Should be more fleshed out in detail in the next few days.
See attached
-Jason
Considerations for Drill writer interface:
- two major types of output formats
- column major
- ORC and RC File
- parquet
- block compressed sequence files
- row major
- CSV
- basic sequence files
- JSON
Considerations for column major:
- much more state heavy for reading/writing
- two states to manage, fill level of VV, section of file already on
disk
(or in buffer ready to be written to disk when complete section of file
is full)
- at some level the file will be buffered in sections, keeping
track of
when new buffering needs to take place needs to happen alongside
management of the fill level of VVs
- keeping track of numbers of records processed
- handling cutoffs for less frequent split points in files
- with parquet there is a range of sizes for each sub-component of
the
file
- we have to stay within these ranges while working within the drill
model of not knowing how much data will come in the next batch
- need to build up larger in memory structures to be written all at once
to disk
- sizes of different parts of file need to be recorded
in file level meta-data, as well as schema (parquet, might be
applicable for others)
- schema changes can result in new file creation, or a refactor
of previously written batches to include nulls for newly
discovered columns in later batches
- this would involve parsing the written part of the file, adding
a column or columns full of nulls and re-writing
- need to balance good file sizes with minimizing re-processing time
- for efficient processing should always define a translation between
columnar in-memory Value Vector structures of Drill and various formats
- do not want to pull values out of one format and place them
individually in the other
- this applies for reading as well as writing
- Various compression algorithms
- value compression, Run Length Encoding (RLE), Bit-Packing (see
parquet documentation for more specific information on these
techniques)
- general compression algorithms, Snappy, gzip, etc.

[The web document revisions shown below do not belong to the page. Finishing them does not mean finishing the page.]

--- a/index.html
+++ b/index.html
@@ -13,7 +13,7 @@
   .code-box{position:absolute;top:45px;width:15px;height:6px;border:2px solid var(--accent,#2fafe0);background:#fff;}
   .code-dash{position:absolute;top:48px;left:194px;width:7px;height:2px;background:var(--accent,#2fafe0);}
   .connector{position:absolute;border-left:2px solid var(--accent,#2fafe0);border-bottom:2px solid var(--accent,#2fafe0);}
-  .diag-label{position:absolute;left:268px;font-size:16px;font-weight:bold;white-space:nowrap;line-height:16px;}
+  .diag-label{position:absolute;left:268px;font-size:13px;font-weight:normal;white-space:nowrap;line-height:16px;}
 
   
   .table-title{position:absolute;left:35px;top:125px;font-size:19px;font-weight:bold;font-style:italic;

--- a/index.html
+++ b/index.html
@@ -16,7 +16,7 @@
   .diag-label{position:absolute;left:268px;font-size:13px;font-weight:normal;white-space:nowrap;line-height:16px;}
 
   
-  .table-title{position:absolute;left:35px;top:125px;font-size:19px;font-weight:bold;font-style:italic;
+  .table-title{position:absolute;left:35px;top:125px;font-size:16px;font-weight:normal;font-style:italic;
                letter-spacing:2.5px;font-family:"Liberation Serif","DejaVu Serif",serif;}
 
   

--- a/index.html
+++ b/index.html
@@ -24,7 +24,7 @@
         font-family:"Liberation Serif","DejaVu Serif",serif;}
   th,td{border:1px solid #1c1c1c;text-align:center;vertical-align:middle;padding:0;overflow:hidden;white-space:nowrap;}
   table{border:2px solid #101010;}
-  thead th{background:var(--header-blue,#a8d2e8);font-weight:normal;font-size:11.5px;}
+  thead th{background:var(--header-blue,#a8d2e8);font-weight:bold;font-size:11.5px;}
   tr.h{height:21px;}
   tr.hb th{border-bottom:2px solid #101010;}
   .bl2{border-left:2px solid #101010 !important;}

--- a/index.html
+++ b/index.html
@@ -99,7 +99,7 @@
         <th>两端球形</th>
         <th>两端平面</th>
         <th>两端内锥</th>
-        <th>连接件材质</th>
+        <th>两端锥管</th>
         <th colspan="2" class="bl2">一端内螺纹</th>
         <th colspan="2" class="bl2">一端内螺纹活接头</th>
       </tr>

- applied to blocks of values, which may be value compressed already
Considerations for Row Major formats:
- Will obviously have to pull individual values out of Value Vectors
- Depending on existing APIs, might have to create objects to pass into
existing writer code for a given format
- should try to avoid new object creation for each record
- try to reuse objects, or simply handle individual primitives
General Considerations:
- try to use as much existing code as possible while keeping writing
efficient
- need to define a syntax for specifying encodings, compression types,
columns to be written destination, etc. in logical and physical plan
- will be very format specific
===============================
current record reader interface
===============================
- RecordReader, SchemaProvider,
public interface SchemaProvider {
static final org.slf4j.Logger logger =
org.slf4j.LoggerFactory.getLogger(SchemaProvider.class);
public Object getSelectionBaseOnName(String tableName);
}
public interface RecordReader {
/**
* Configure the RecordReader with the provided schema and the record batch
* that should be written to.
*
* @param output
* The place where output for a particular scan should be written. The
* record reader is responsible for mutating the set of schema values
* for that particular record.
* @throws ExecutionSetupException
*/
public abstract void setup(OutputMutator output) throws
ExecutionSetupException;
/**
* Increment record reader forward, writing into the provided output batch.
*
* @return The number of additional records added to the output.
*/
public abstract int next();
public abstract void cleanup();
}